Task directions
Copy only what runs from the line containing "przedstawiciela Wykonawcy: …………" through the end of the material below, line for line, with both ends included.

*** Begin section ***

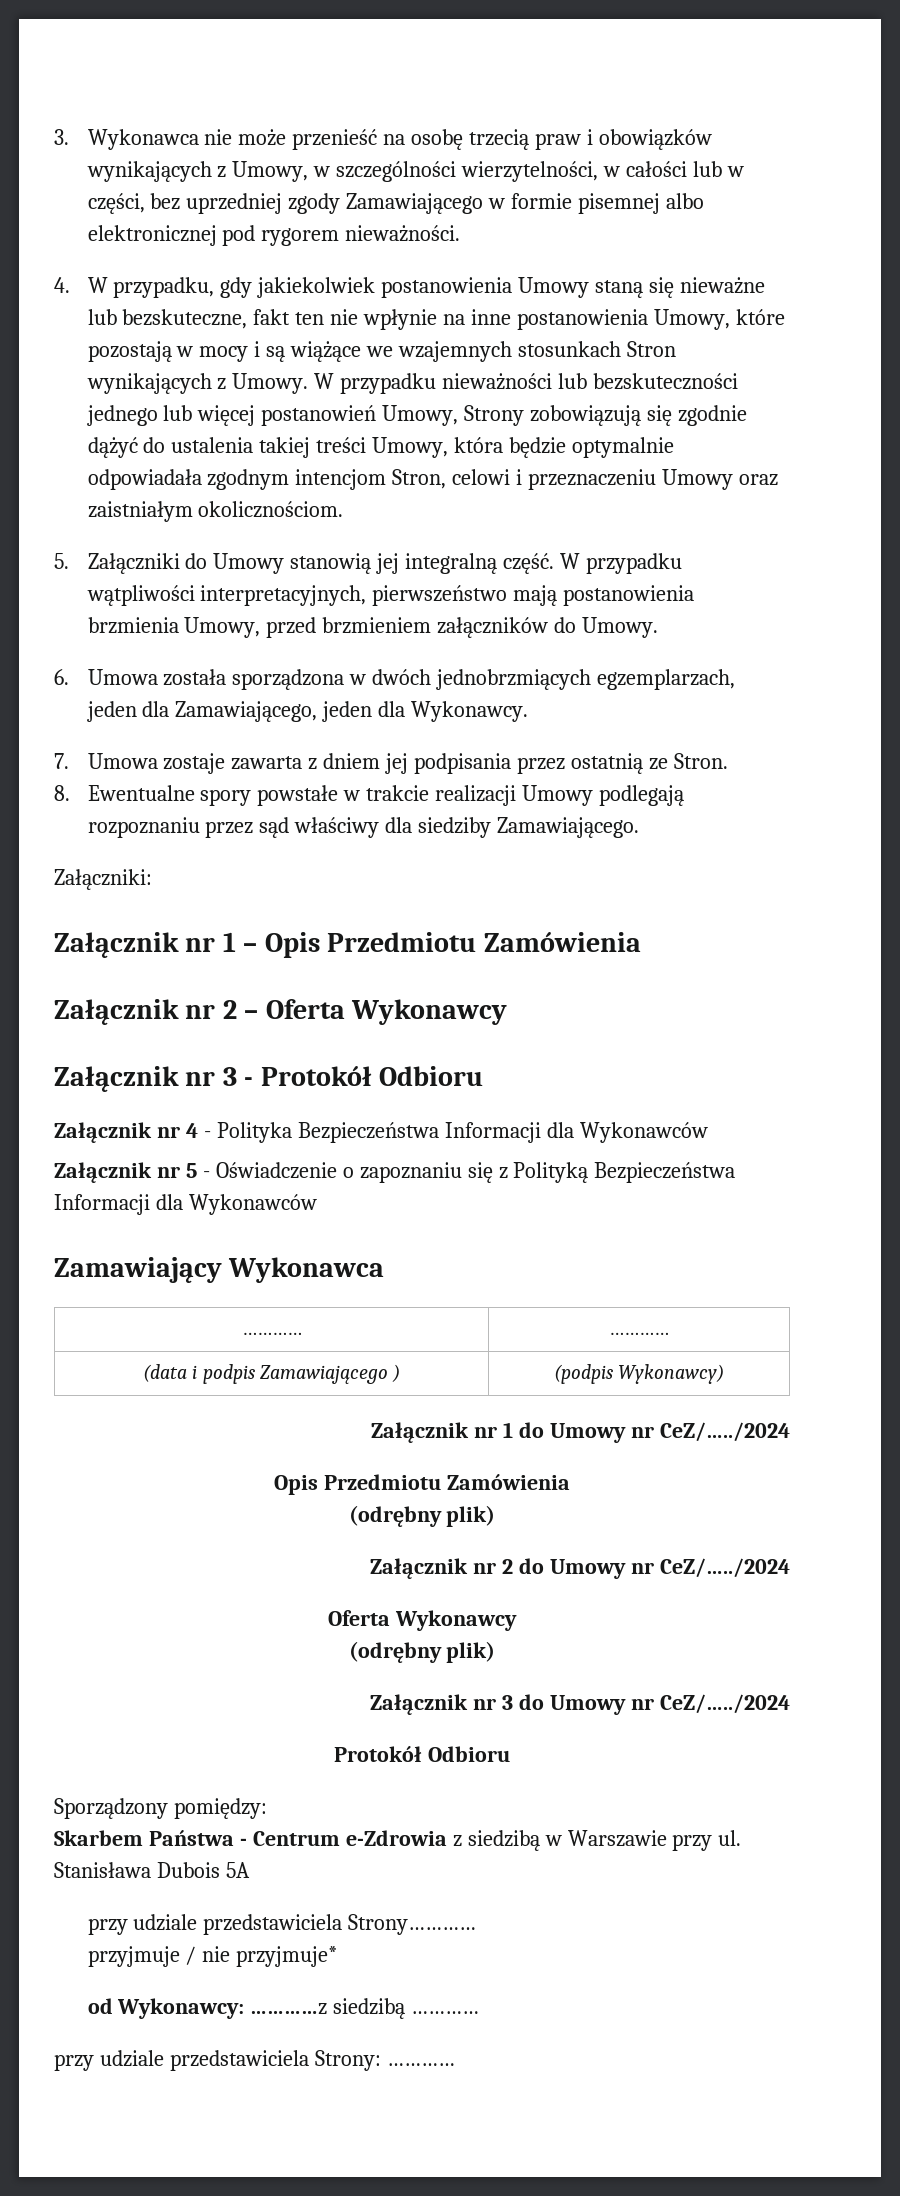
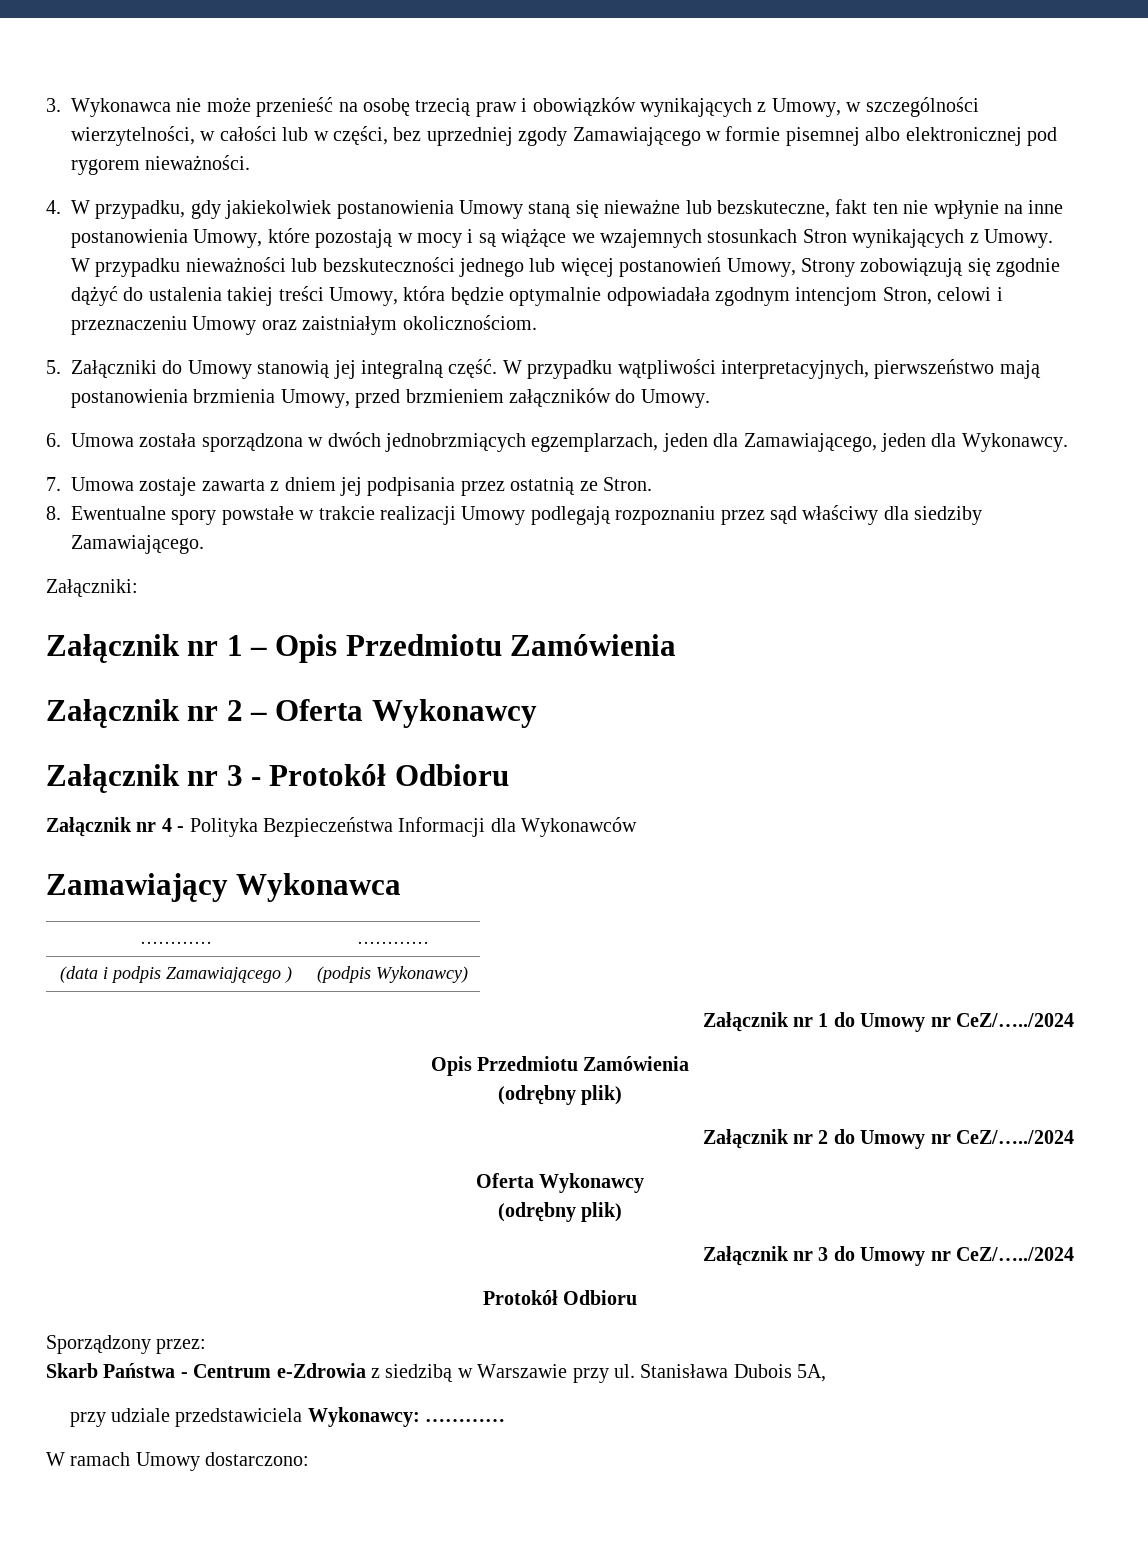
- Załącznik nr 5 - Oświadczenie o zapoznaniu się z Polityką Bezpieczeństwa Informacji dla Wykonawców
- Sporządzony pomiędzy:
- Skarbem Państwa - Centrum e-Zdrowia z siedzibą w Warszawie przy ul.
+ Sporządzony przez:
+ Skarb Państwa - Centrum e-Zdrowia z siedzibą w Warszawie przy ul.
- Stanisława Dubois 5A
- przy udziale przedstawiciela Strony…………
- przyjmuje / nie przyjmuje*
- od Wykonawcy: …………z siedzibą …………
- przy udziale przedstawiciela Strony: …………
+ Stanisława Dubois 5A,
+ przy udziale przedstawiciela Wykonawcy: …………
+ W ramach Umowy dostarczono:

*** End section ***

Written answer
+ przy udziale przedstawiciela Wykonawcy: …………
+ W ramach Umowy dostarczono:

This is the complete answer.